O filme anterior de Visconti
havia sido “Senso”, uma obra que lhe trouxera alguns dissabores junto dos
produtores. Ultrapassara em muito o orçamento inicial, tivera problemas com a censura,
não tivera a recepção esperada por parte tanto da crítica como do público.
Dividira opiniões em Veneza, não agradara totalmente aos ortodoxos do marxismo.

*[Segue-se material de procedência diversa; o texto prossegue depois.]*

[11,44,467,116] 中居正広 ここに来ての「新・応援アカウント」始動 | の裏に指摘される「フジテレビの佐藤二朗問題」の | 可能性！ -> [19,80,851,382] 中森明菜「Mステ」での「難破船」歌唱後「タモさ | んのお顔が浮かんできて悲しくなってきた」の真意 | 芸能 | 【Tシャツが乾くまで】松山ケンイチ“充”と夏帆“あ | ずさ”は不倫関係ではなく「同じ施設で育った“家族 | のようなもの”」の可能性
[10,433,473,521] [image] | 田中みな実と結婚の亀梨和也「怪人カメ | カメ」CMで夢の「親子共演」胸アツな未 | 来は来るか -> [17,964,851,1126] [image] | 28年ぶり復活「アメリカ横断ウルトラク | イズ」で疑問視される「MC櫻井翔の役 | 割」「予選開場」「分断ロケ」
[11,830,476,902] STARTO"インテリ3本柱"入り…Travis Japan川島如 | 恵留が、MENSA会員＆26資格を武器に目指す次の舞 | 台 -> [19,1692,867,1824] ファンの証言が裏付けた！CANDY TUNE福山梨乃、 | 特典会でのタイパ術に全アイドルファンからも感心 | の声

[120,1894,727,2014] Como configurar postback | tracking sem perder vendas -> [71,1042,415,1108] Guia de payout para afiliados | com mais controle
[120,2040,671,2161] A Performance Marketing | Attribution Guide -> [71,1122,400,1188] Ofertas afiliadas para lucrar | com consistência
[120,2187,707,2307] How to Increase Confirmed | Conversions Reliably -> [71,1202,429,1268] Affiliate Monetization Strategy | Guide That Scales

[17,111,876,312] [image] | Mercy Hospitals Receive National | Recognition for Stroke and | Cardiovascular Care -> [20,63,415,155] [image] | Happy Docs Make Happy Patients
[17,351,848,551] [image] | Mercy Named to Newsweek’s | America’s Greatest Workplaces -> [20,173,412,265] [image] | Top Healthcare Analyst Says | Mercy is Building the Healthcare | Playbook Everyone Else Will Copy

Durante três anos, o cineasta passara a encenador de óperas e de teatro, até se
abalançar num projecto cinematográfico de reduzido orçamento (400 milhões de
liras), poucos actores, e um cenário único, ainda que reconstruido em cenário,
no lendário estúdio 5 da Cinecittá, com ruas, praça, um canal, pontes e tudo o
mais que pudesse dar uma ideia de uma cidade portuária (como já dissemos, um
pouco à semelhança de Livorno). A produção era caseira, Visconti colocara
capitais próprios e estabeleceu uma co-produção com colaboradores, como o
próprio Marcello Mastroianni, o argumentista Suso Cecchio d’Amico e o produtor
Franco Cristaldi.
Curiosamente, “Noites Brancas”
marca uma aproximação do cinema de Visconti do teatro, tal como “Senso” havia
estabelecido uma relação muito próxima com a ópera (e também o teatro, por
arrasto). O realizador, ao definir o tom do filme, dissera que o mesmo “devia
parecer falso, mas que, quando se tivesse a sensação de que era falso, devia
parecer verdadeiro”. Esta contradição, ou duplicidade de tom, é um dos
fascínios deste filme invulgar, quase único na filmografia deste mestre
italiano, e seguramente uma das suas mais belas incursões fora do realismo mais
tradicional.
Esta belíssima história de amor
entre dois seres tímidos, introvertidos e solitários, oscilando entre a
realidade e o sonho, entre o que se deseja e o que se alcança, entre a ternura
e a desilusão, entre a alegria e o desespero, é muito bem servida pela
interpretação de Maria Schell e Mastrioanni, verdadeiros heróis de melodrama,
um género onde Maria Schell era, aliás, exímia, secundados por um magnífico
Jean Marais nessa personagem enigmática e misteriosa, e por Maria Zanoli, uma
prostituta inventada pelo realizador para dar continuidade à sua interpretação
em “Obsessão”. Também a fotografia de Guiseppe Rotunno, num preto e branco
enevoado e brumoso, relembrando clássicos franceses, como “Cais das Brumas” de
Marcel Carné, imprime à obra um clima perfeito para o pretendido.
NOITES BRANCAS
Título original: Le notti bianche
Realização: Luchino Visconti (Itália, França,
1957); Argumento: Suso Cecchi D'Amico, Luchino Visconti, segundo romance de
Fyodor Dostoevsky ("Noites Brancas/Belye noci"); Produção: Franco
Cristaldi; Música: Nino Rota; Fotografia (p/b): Giuseppe Rotunno; Montagem:
Mario Serandrei; Desing de produção: Mario Chiari; Decoração: Enzo Eusepi; Guarda-roupa:
Piero Tosi; Maquilhagem: Alberto De Rossi, Renata Magnanti; Direcção de
produção: Guglielmo Colonna, Pietro Notarianni; Assistentes de realização:
Nando Cicero, Albino Cocco; Departamento de arte: Italo Tomassi; Som: Oscar Di
Santo, Vittorio Trentino; Companhias de produção: Cinematografica Associati,
Rank Film, Vides Cinematografica; Intérpretes:
Maria Schell (Natalia), Marcello Mastroianni (Mario), Jean Marais (inquilino),
Marcella Rovena (dona da pensão), Maria Zanoli (empregada), Elena Fancera,
Pietro Ceccarelli, Angelo Galassi, Renato Terra, Corrado Pani, Dirk Sanders,
Clara Calamai, Giorgio Albertazzi, Lys Assia, Romano Barbieri, Alberto Carloni,
Dino D'Aquilio, Enzo Doria, Anna Filippini, Carla Foscari, Ferdinando Gerra,
Giorgio Listuzzi, Leonilde Montesi, Sandro Moretti, Mimmo Palmara, Winni Riva,
Sandra Verani, etc. Duração: 97
minutos; Distribuição em Portugal (DVD): CristaldFilm / Alambique;
Classificação etária: M/12 anos; Data de estreia em Portugal: 13 de Maio de
1959.
Gostei muito. Vai de encontro com o que eu pensei do filme. Como havia lido o conto antes, apenas achei os protagonistas belos demais- eu os imaginei seres mais comuns- os dois estão belíssimos! Mas, é um filme lindo demais- um dos mais belos que vi! E tb sentia ao ver como se assistisse uma peça teatral com a magia do onírico sempre presente. Obrigada pela sua resenha.